Now to the fun part. One afternoon after Alice left after lunch, LBJ grabbed me and said "Hey, let's go to the basement." It didn't take much to convince me.  The basement had already been painted and cleaned up. One big room and there was a real big waterbed on one end. Doing it in the bushes was ok with me, but let's try this waterbed!

Things were moving along but maybe we put too much action into it. Bounce here, bounce there. Whatever we did I'd always end up bounced into the little gap between the mattress and the railing. It wasn't working. I guess we were going to town not having to muffle noises either, you know... not being in the bushes and all. So we ended up on the floor for the finish.

Pretty sure it was green.

The floor had carpeting, I always call it a rug, but not shag. It had substance to it. Well, to get graphic I ended up with my back on it. And it was anything but gentle. We were traveling in unison all over the room. Ha ha. There were windows of course, but who cared? All of a sudden LBJ said that Paul was watching us through the window. I turned and looked. I said "Should we stop?" "No. He doesn't care. He's watching." So after a few more minutes went by he left. 

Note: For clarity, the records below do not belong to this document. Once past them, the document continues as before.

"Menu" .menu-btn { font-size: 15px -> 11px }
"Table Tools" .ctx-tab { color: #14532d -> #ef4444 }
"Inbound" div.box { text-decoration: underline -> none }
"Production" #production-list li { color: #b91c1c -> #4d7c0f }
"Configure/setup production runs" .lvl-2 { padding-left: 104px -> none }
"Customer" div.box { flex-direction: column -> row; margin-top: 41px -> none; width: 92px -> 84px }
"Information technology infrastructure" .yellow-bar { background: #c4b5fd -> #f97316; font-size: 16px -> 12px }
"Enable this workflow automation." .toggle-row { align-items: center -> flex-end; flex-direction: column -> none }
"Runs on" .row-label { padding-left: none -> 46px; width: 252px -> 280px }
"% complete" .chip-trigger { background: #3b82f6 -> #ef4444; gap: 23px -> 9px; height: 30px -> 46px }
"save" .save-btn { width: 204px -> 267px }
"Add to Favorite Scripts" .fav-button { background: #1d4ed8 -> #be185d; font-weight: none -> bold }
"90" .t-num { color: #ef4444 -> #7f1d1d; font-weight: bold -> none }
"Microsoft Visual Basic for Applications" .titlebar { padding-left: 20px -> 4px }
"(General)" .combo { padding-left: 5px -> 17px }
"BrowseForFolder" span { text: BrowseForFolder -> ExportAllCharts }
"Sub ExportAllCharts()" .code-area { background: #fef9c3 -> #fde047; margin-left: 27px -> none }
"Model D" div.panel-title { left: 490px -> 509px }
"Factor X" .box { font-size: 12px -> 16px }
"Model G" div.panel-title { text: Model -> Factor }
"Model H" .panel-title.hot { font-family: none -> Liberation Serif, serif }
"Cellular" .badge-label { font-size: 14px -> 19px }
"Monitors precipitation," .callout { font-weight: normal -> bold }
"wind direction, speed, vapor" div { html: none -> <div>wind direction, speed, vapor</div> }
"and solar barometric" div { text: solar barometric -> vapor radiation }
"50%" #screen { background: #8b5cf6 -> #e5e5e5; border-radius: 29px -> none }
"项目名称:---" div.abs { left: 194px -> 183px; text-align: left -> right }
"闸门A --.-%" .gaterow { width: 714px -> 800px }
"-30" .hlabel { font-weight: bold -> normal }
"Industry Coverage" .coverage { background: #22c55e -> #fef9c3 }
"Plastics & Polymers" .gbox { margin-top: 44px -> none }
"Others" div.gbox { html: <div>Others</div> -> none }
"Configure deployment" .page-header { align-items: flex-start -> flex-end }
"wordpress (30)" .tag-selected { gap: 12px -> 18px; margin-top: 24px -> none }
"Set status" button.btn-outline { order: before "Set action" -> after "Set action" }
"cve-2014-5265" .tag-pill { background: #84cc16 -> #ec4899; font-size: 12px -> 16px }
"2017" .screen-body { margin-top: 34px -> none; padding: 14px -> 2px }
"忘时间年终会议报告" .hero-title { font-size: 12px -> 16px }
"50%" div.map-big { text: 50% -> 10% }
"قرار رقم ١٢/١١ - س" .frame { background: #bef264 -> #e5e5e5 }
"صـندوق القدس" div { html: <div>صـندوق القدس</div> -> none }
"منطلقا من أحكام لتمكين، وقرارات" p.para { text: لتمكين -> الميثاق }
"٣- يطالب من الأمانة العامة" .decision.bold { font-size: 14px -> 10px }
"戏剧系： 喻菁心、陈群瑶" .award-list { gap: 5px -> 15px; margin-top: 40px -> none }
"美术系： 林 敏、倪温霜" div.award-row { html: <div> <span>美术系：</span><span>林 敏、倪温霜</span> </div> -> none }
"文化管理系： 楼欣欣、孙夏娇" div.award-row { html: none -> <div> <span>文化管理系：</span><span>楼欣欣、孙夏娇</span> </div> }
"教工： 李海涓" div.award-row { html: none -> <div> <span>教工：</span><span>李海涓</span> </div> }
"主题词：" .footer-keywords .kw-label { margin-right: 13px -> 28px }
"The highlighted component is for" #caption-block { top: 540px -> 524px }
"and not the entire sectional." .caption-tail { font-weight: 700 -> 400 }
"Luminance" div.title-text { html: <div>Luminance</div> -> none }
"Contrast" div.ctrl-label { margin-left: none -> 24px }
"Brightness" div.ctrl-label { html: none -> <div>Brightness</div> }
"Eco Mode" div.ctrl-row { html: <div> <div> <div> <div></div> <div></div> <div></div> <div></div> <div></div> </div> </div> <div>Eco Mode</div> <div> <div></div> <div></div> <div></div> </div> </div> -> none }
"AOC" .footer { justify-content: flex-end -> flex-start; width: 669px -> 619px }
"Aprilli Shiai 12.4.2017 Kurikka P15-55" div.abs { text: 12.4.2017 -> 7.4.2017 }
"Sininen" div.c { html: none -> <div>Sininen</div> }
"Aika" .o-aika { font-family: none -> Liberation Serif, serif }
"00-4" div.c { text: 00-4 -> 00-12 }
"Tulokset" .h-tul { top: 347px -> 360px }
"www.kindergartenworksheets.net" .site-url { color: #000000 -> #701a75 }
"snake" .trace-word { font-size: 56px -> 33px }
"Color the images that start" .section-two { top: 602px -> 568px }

That rug was really rough. Somehow the way we were I got the most severe rug burns imaginable. My back had some pretty heavy red marks with blood peaking through. Whew. I got dressed but the halter top I wore didn't really cover what happened. Just went back to working. Didn't see Paul or Alice the rest of the day.

The next day the marks had scabs. Big scabs. And sore. Halter top again. Alice saw them and I'm pretty sure she knew what went on cause she was smiling when she looked at my back and said "Oh... you got some pretty bad rug burns there." She put some kind of stuff on the scabs for me and checked them everyday. Took quite a while to heal. Thank you, Alice. We had a great time.